We might simply mean a curve which can be represented by a formula, such as a parabola, represented by y = ax2 + bx + c, or an ellipse, represented by an equation of the form (x/a)2 + (y/b)2 = 1.  But any shape that is the result of calculation, however complicated, can be called mathematical.  Mathematics lies behind far more phenomena than we usually suppose.  Solving the once popular Rubik's cube was an exercise in group theory, for example.

Before people began to understand forces in a logical and mathematical way, many shapes were the result of trial and error, of experience.  They were often "geometrical" because the shapes were simple to draw and make.  Straight lines and arcs of circles are probably the simplest shapes to use, and they account for a vast proportion of structural shapes before modern science began.  If a structure is made thicker and stronger than it needs to be, the exact shape is less important than it is if everything is refined to the minimal strength.

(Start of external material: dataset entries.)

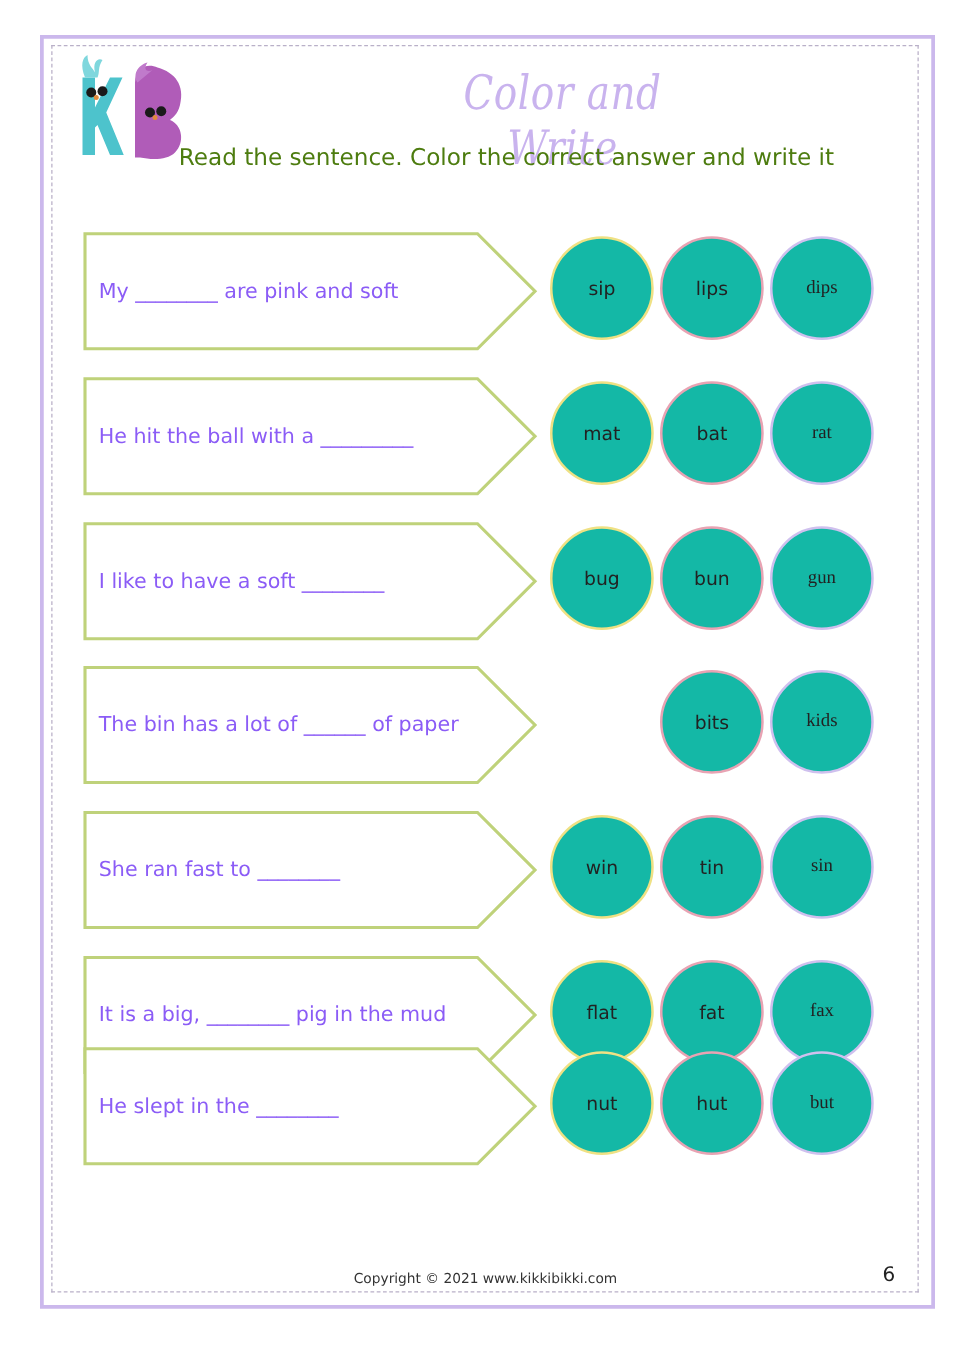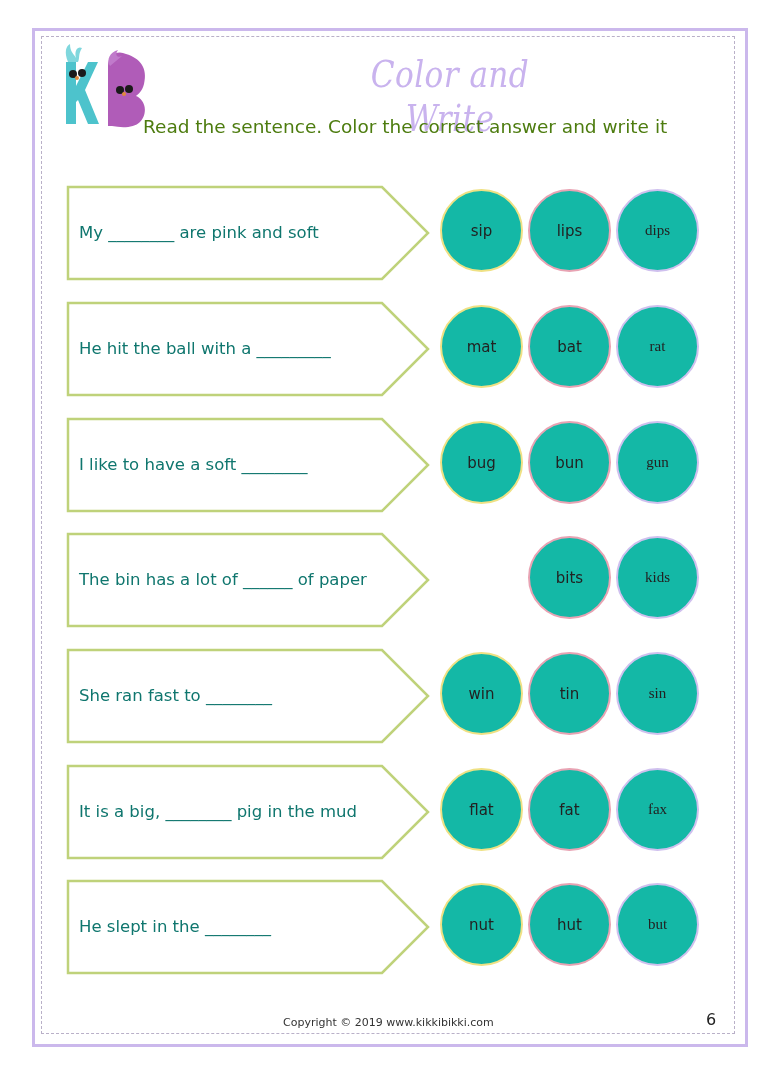"My ________ are pink and" .sentence { color: #0f766e -> #8b5cf6 }
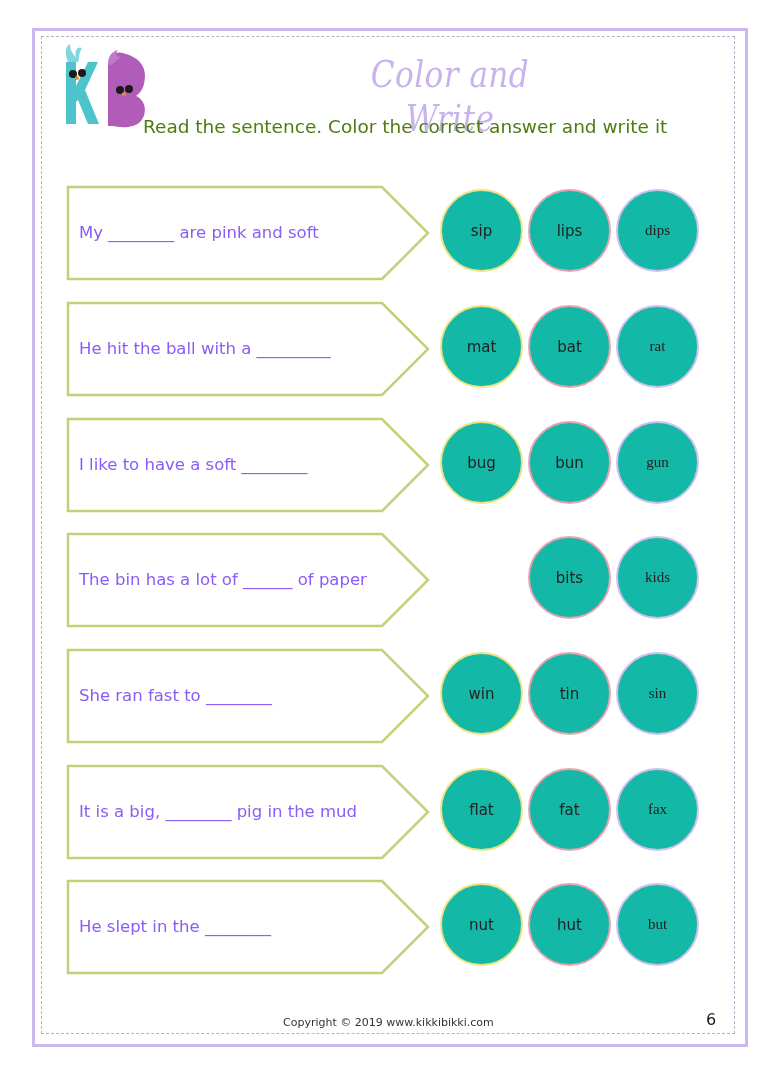"He slept in the ________" div.row { top: 879px -> 837px }
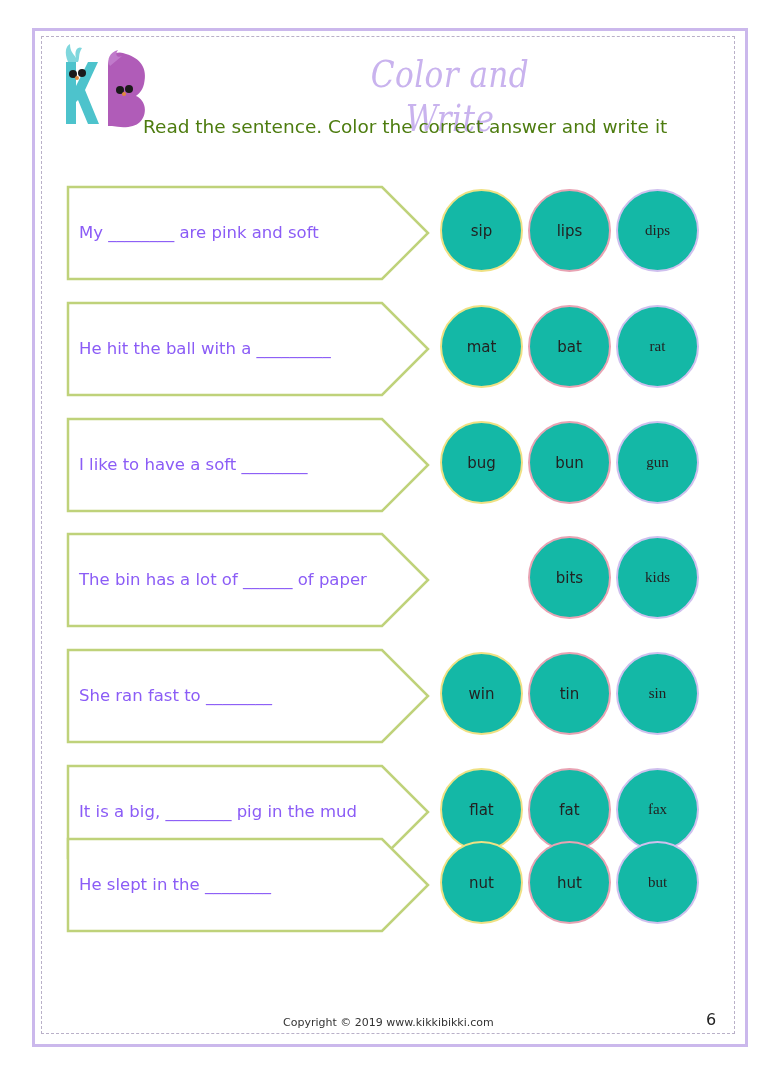"Copyright © 2019 www.kikkibikki.com" div.footer { text: 2019 -> 2021 }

A well known example of a "mathematical bridge" is found in Cambridge, England.  This bridge owes nothing to mathematics, and is not even a distinguished structure.  Cambridge has produced brilliant mathematicians and beautiful mathematics, but this is not evident in most promotions to tourists.

But we should not then say that medieval builders did not understand the behaviour of forces: they simply knew what worked, though they sometimes went beyond the bounds of the possible, and things fell down.  For the same reason, we wouldn't say that a brilliant snooker player, tennis player or cricketer does not understand the physics of balls - they simply understand in a way that is not expressible by mathematics.

What is far more important than seeking out the examples where "geometry" seems to apply, is to gain an appreciation of the reasons behind the shapes we see.  This can be gained by thinking about the forces that are experienced by a structure.

Nevertheless, a project about circles in bridges can form the basis of a useful and interesting investigation, as we have to limit the work in some way, rather than look at every possibility.